1 Onze Koninkrijksdienst biedt ons voortdurend een verscheidenheid van suggesties voor aanbiedingen in de velddienst. Dit geeft ons nieuwe ideeën hoe wij belangstelling voor de Koninkrijksboodschap kunnen wekken. Het kan zijn dat je elke maand moeite doet om een of meer van deze aanbiedingen te leren. Maar sommige verkondigers bemerken wellicht dat tegen de tijd dat zij een ervan een paar keer hebben gebruikt, er weer een uitgave van Onze Koninkrijksdienst is met nieuwe aanbiedingen. Het ligt voor de hand dat het misschien niet voor iedereen mogelijk is een nieuwe aanbieding te leren voordat zij een vorige onder de knie hebben.

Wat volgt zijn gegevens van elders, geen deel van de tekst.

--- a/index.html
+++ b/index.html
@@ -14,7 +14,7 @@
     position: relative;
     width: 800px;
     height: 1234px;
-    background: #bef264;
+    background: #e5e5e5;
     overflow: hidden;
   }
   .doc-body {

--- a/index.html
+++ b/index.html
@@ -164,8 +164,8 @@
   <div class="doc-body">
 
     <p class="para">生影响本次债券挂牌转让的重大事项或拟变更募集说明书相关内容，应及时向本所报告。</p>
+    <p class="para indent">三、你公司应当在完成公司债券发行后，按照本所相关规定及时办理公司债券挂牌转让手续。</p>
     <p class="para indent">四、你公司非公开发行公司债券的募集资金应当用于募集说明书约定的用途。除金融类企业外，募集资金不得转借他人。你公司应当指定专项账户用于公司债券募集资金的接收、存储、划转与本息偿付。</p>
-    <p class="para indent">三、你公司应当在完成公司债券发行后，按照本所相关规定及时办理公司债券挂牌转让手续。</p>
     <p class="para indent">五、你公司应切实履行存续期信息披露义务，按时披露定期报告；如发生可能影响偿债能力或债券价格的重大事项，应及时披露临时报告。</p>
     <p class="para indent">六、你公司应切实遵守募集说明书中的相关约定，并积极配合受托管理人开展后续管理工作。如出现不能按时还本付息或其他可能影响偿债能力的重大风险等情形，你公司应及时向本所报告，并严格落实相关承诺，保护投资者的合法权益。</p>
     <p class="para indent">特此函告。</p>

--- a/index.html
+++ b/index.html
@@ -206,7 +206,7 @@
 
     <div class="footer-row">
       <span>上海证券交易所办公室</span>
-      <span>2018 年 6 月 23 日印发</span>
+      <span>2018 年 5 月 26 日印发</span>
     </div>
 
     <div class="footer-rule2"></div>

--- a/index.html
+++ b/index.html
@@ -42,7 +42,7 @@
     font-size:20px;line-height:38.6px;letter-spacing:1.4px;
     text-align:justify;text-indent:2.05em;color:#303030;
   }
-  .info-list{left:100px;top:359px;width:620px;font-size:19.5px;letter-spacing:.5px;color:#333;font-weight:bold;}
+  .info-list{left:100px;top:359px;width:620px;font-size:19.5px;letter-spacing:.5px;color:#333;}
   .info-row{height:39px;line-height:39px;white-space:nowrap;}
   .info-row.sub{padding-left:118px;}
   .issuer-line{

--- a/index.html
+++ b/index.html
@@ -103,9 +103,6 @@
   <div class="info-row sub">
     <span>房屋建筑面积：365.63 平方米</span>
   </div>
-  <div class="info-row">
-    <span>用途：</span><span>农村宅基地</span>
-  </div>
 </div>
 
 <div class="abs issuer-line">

2 Er zijn natuurlijk duizenden pioniers en andere verkondigers die veel tijd in de velddienst doorbrengen. Bovendien bewerken veel gemeenten hun hele gebied om de paar weken. Onder die omstandigheden vinden verkondigers het fijn om nieuwe benaderingen en ideeën voor het aanbieden van de boodschap te hebben. Dit helpt hen hun bekwaamheden te verbeteren. Ook maakt het hun bediening interessanter en vruchtbaarder en helpt het hen opgewassen te zijn tegen de uitdagingen waarvoor zij komen te staan.
3 Hoe het ook zij, als je een aanbieding hebt voorbereid die doeltreffend is om belangstelling te wekken, blijf die dan vooral gebruiken! Het is niet nodig te stoppen met een doeltreffend toespraakje dat resultaat heeft. Pas het gewoon aan de lectuuraanbieding voor de desbetreffende maand aan. Wanneer je de suggesties in Onze Koninkrijksdienst doorneemt, zoek dan naar interessante punten die je wellicht in je toespraakje wilt verwerken.
4 Wanneer je dus een nieuwe uitgave van Onze Koninkrijksdienst ontvangt, bedenk dan dat de toespraakjes die erin staan, slechts suggesties zijn. Als je ze kunt gebruiken, prima. Maar als je al een toespraakje hebt ontdekt dat in jullie gebied succes heeft, gebruik dat dan! Het belangrijkste is dat je op een voortreffelijke manier ’je bediening ten volle volbrengt’, degenen vindt die het waard zijn en hen helpt discipelen te worden. — 2 Tim. 4:5.